Agora, além da agressiva campanha de mídia "Reformas: o povo quer, o Brasil precisa", para ganhar a população e pressionar congressistas, será preciso um trabalho de corpo-a-corpo.
Para aprovar as reformas, Lula precisa do apoio de 60% dos deputados federais (308) e dos senadores (49) em dois turnos de votação nas duas Casas do Congresso. É o quórum mais alto exigido para aprovação de propostas. Sem a adesão em peso do PMDB e com as atuais rebeldias na própria base, especialmente no PT, PDT e PC do B, será fundamental o êxito de articulações com uma oposição que tem subido o tom. Do contrário, há risco de derrota.

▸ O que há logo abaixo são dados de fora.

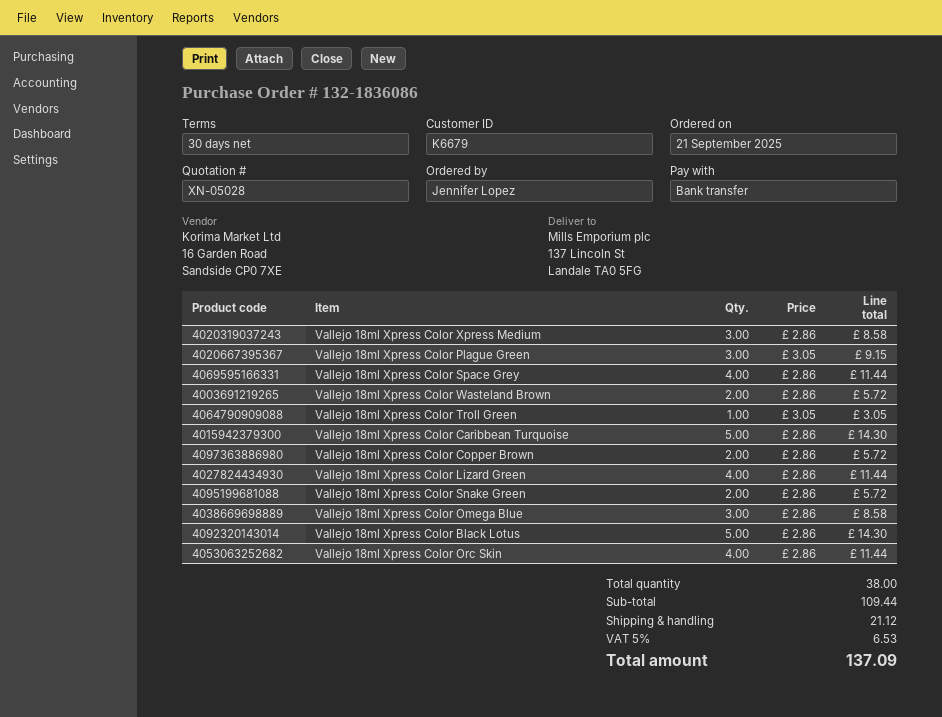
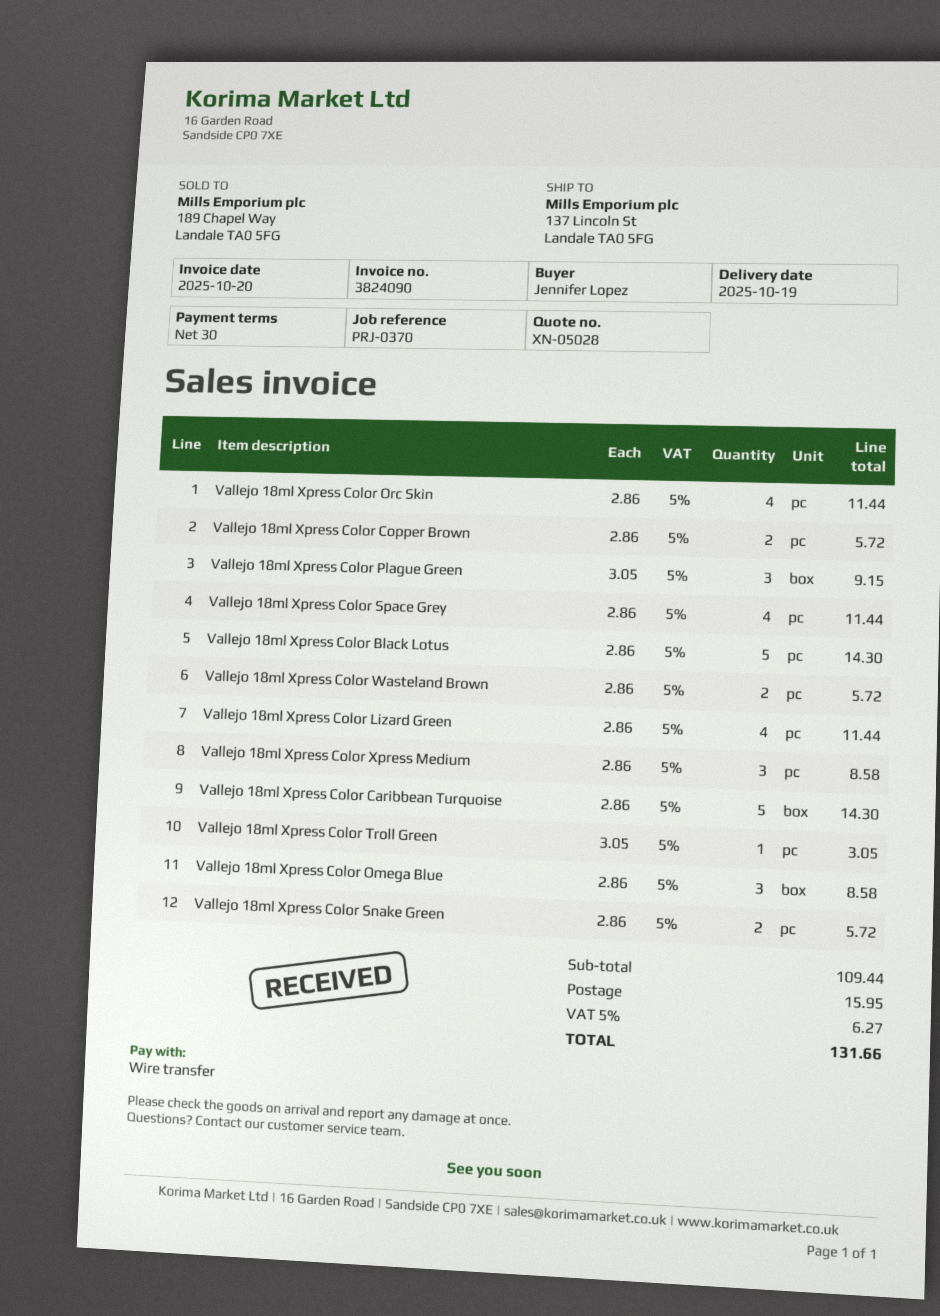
shipping: 21.12 -> 15.95
tax: 5% = 6.53 -> 5% = 6.27
total: 137.09 -> 131.66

A esperança de Lula é que os governadores pressionem suas bancadas. Do PSDB, Lula já obteve a promessa de que haverá empenho desde que o PT vote unido.

Enquadramento
É por isso que o PT será um capítulo à parte. Os ministros Ricardo Berzoini (Previdência) e José Dirceu (Casa Civil) vão continuar a dura operação de enquadramento da bancada em duas reuniões na segunda-feira.

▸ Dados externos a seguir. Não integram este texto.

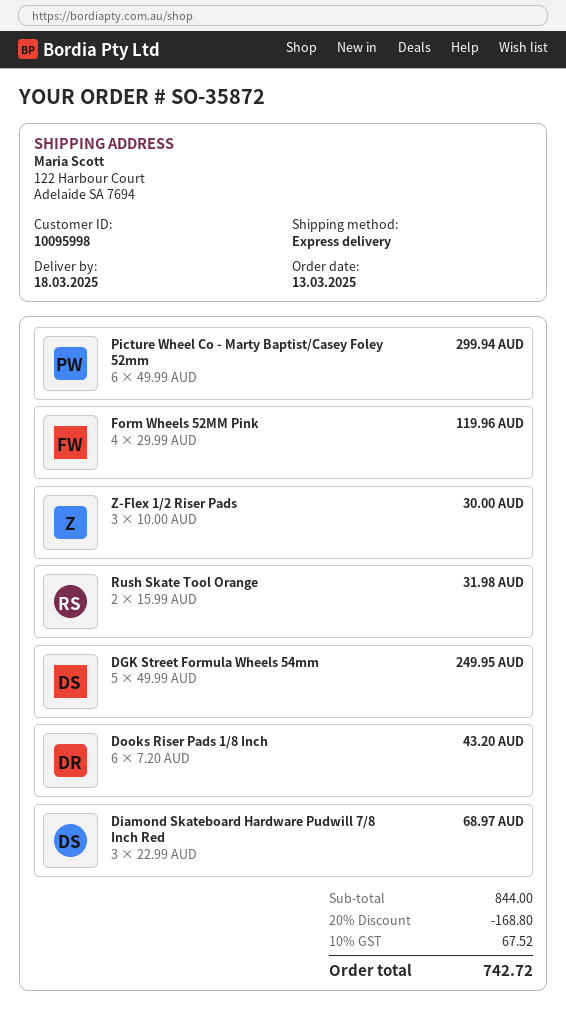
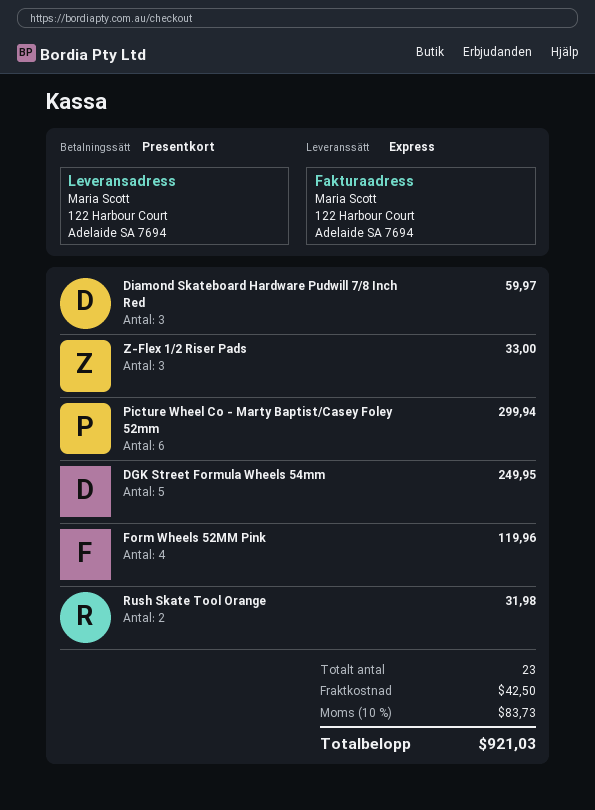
Z-Flex 1/2 Riser Pads: 3 for 30.00 -> 3 for 33.00
Dooks Riser Pads 1/8 Inch: 6 for 43.20 -> none
Diamond Skateboard Hardware Pudwill 7/8 Inch Red: 3 for 68.97 -> 3 for 59.97
discount: 20% = 168.80 -> none
shipping: none -> 42.50
tax: 10% = 67.52 -> 10% = 83.73
total: 742.72 -> 921.03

Hoje, cerca de metade da bancada resiste principalmente à tributação de inativos a partir de R$ 1.058. A intenção de Dirceu e Berzoini, auxiliados por um grupo de deputados moderados, é reduzir essa resistência ao mínimo possível, abrindo caminho para um almoço de Lula com a bancada no dia seguinte.
Na segunda, o Ministério da Previdência deverá entregar à bancada petista, e começar a distribuir no dia seguinte para as demais bancadas parlamentares, a cartilha com perguntas e respostas sobre a Previdência. Assessores deverão deixar os textos em cada um gabinetes dos 513 deputados e 81 senadores.
Na reforma tributária, há menos problemas, mas também menos consenso. A maior polêmica é a decisão sobre cobrar o novo ICMS (Imposto sobre Circulação de Mercadorias e Serviços), se no Estado de produção (origem) ou no de consumo (destino).
Para evitar problemas imediatos, o ministro Antonio Palocci Filho (Fazenda) optou por deixar essa polêmica para ser decidida daqui a dois anos, mas fatia significativa dos parlamentares e dos governadores quer definição já.
Do ponto de vista político, a reforma da Previdência do governo Lula é mais dura do que a apresentada na gestão Fernando Henrique Cardoso, atacada pelo próprio PT quando estava na oposição. Já a tributária parece cópia fiel de uma proposta feita pelo governo FHC.